マヤ文字とは?
まやもじ
マヤ文字とは、古代メソアメリカのマヤ文明が使用した象形・音節混合型の文字体系で、20世紀後半に本格的な解読が進んだ歴史的な文字です。
マヤ文字は、現在のメキシコ南部・グアテマラ・ベリーズなどに栄えたマヤ文明が使用した文字体系で、その使用は紀元前後から16世紀のスペインによる征服期ごろまで続きました。

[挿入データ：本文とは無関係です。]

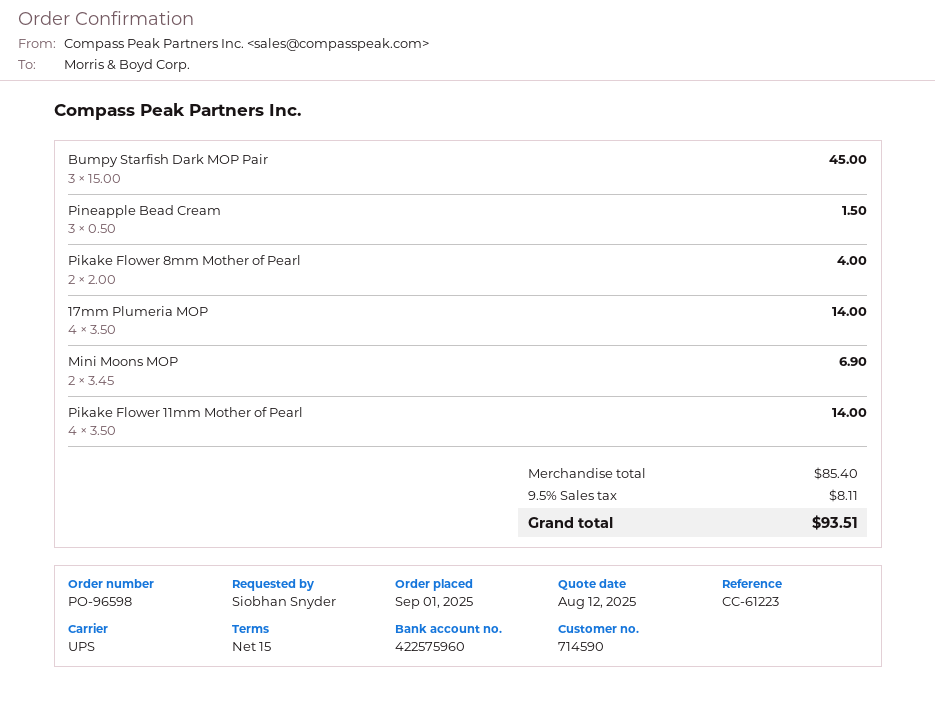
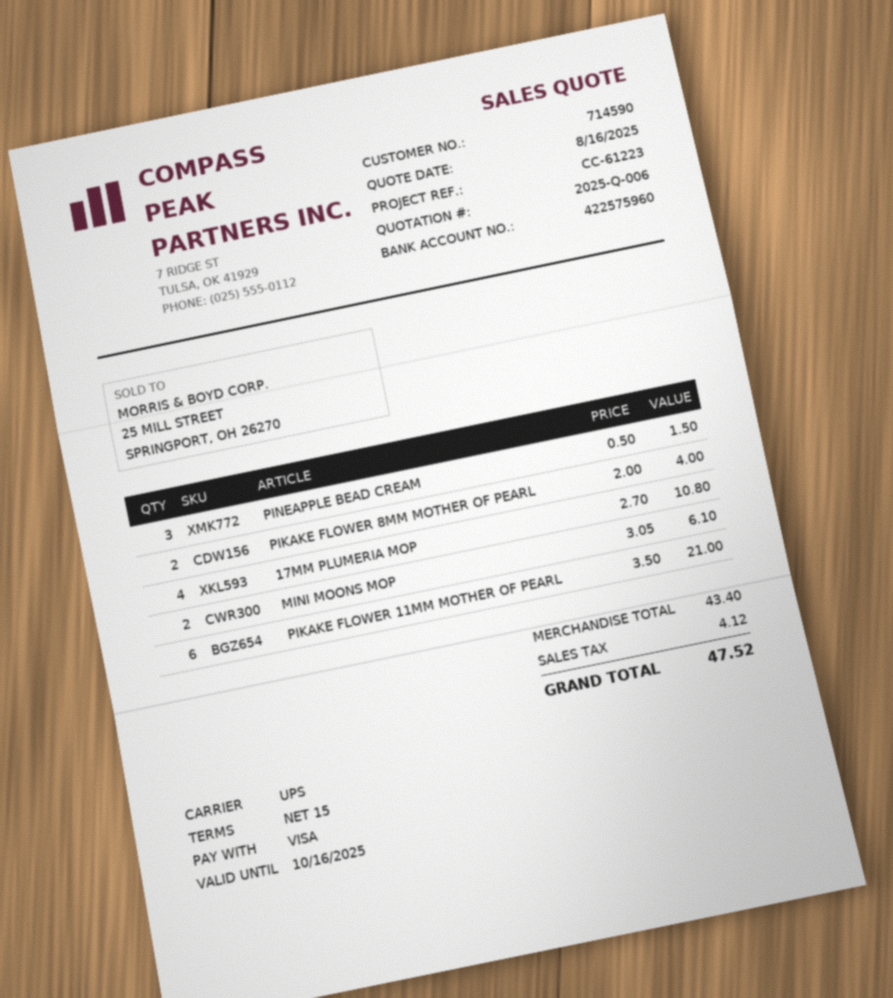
quote date: 2025-08-12 -> 2025-08-16
Bumpy Starfish Dark MOP Pair: 3 x 15.00 = 45.00 -> none
17mm Plumeria MOP: 4 x 3.50 = 14.00 -> 4 x 2.70 = 10.80
Mini Moons MOP: 2 x 3.45 = 6.90 -> 2 x 3.05 = 6.10
Pikake Flower 11mm Mother of Pearl: 4 x 3.50 = 14.00 -> 6 x 3.50 = 21.00
subtotal: 85.40 -> 43.40
tax: 8.11 -> 4.12
total: 93.51 -> 47.52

マヤ文字はロゴ音節文字と呼ばれるタイプで、ひとつひとつの記号(グリフ)が語全体を表す表語文字としても、音節を表す表音文字としても機能します。この複雑な仕組みのために解読は長年困難とされてきましたが、20世紀後半から研究が急速に進み、現在では大部分が解読されています。
マヤ文字の主な特徴は以下の通りです。
- 800種類以上のグリフが存在する
- 石碑・神殿の壁面・土器・骨などに刻まれた
- 折りたたみ本(コデックス)にも書かれたが、スペイン植民地期に多くが焼却された
- 天文・暦法・王の系譜・祭儀などの内容が多い
現存するマヤ語のコデックス(写本)はドレスデン絵文書・マドリード絵文書・パリ絵文書などわずかしかありません。マヤ文明の歴史・宗教・暦法を知る上で欠かせない資料であり、考古学・文字学の重要な研究対象です。
使い方・例文
考古学のドキュメンタリーで「この石碑のマヤ文字が示す日付は〇〇年にあたる」と解説される場面や、博物館のマヤ文明展示でグリフを紹介する際に登場するのが典型的な場面です。